Nowadays, people talk a lot about doing business the right way. They put in some thoughts about digitalization and startup bullshit talk. One of those catchy buzzwords is “lean”, “lean startup”, or something similar to this.
The problem is: most people (even most so-called experts) do not really know what lean means, confuse it with doing something stupid and often fuck up. It is okay to fail — but do not fail by being stupid!
What do people think “lean” means?
“‘Lean’ means that we do not discuss everything in detail. We rather just do it and do it step by step. We also do a quick test first to check if there is any market need” — that is how most executives and experts explain it to me.
Some say “lean” is about testing, it is about prototyping, it is about a first Minimum Viable Product (MVP), it is about tipping your toe into the water first, it is about step by step, it is about failing fast and cheap.
This is quite true and false at the same time! All those things describe the concept of lean management, but most people get misled by them.
What the inventors thought of
The idea behind “lean” is indeed, to not discuss everything to death, before even rolling out some first version. It is also a lot about learning and adjusting planning, in order to minimize the risk of wrong investment and focus on what really works and adds value (to you and your customers).
Within product management, you build your MVP, test it right within the market, derive learnings, adjust, repeat.
Basically sounds exactly like the paragraph before, right?
Do not think it is easy
The concept behind “lean” feels simple, but it requires smart actions to do it the right way. Here are some examples of how people do it the wrong way and why it is dangerous.

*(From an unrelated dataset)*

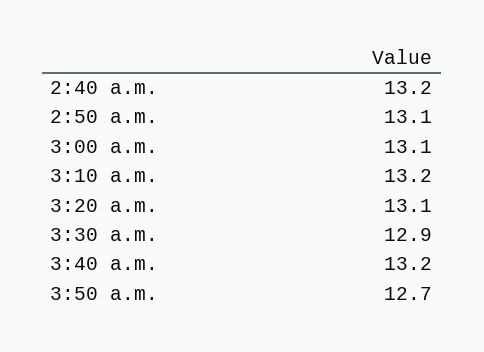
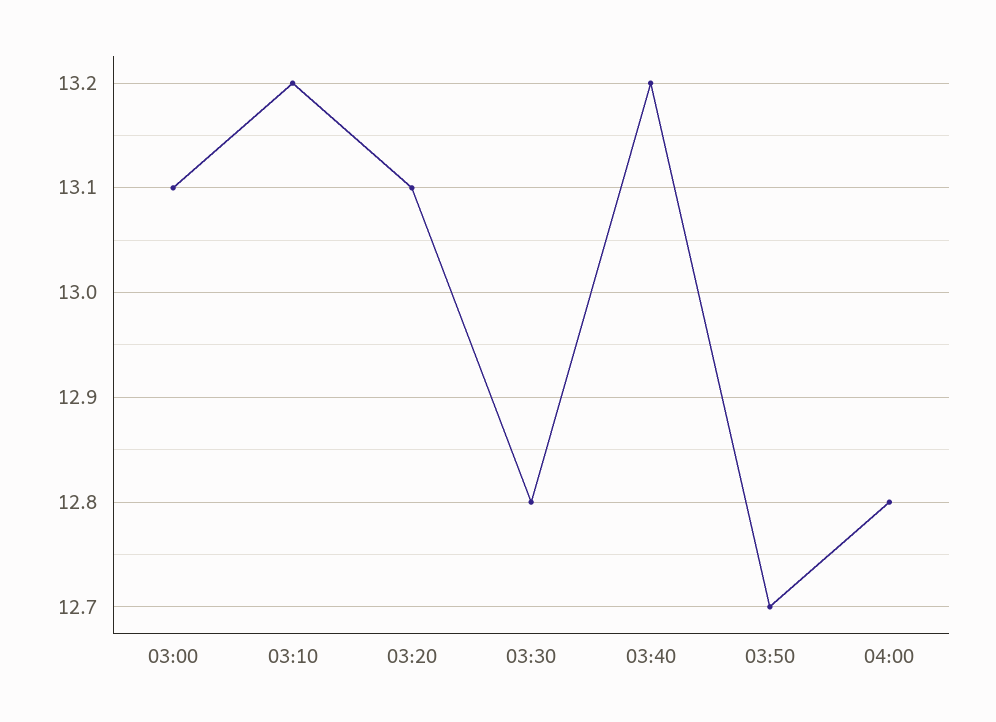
2:40 a.m.: 13.2 -> none
2:50 a.m.: 13.1 -> none
3:30 a.m.: 12.9 -> 12.8
04:00: none -> 12.8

The Minimum Not Yet Viable Product
The MVP is not about spending almost no money and testing just something! It is about cutting your product vision to the smallest version that is already able to solve the problem of your customer or fulfill the vision somehow. Talking about the MVP, you should always think of your value proposition. If your value proposition is to build amazon, but without product pages, because your AI assistant knows everything: do NOT build a regular marketplace!! You would need to build something that already fulfills your promise. In this case, you could build a first webapp, but use humans instead of the final AI and then test it with customers, telling them that they are talking to a robot. If your value proposition is to be able to calculate how to fly to Mars, your MVP needs to be able to do exactly that! Of course, you could build just some click-dummy and talk to people. Fair enough. You will get some first feedback that already helps you, but you will never really know if your product or just the concept of the click-dummy failed (or won).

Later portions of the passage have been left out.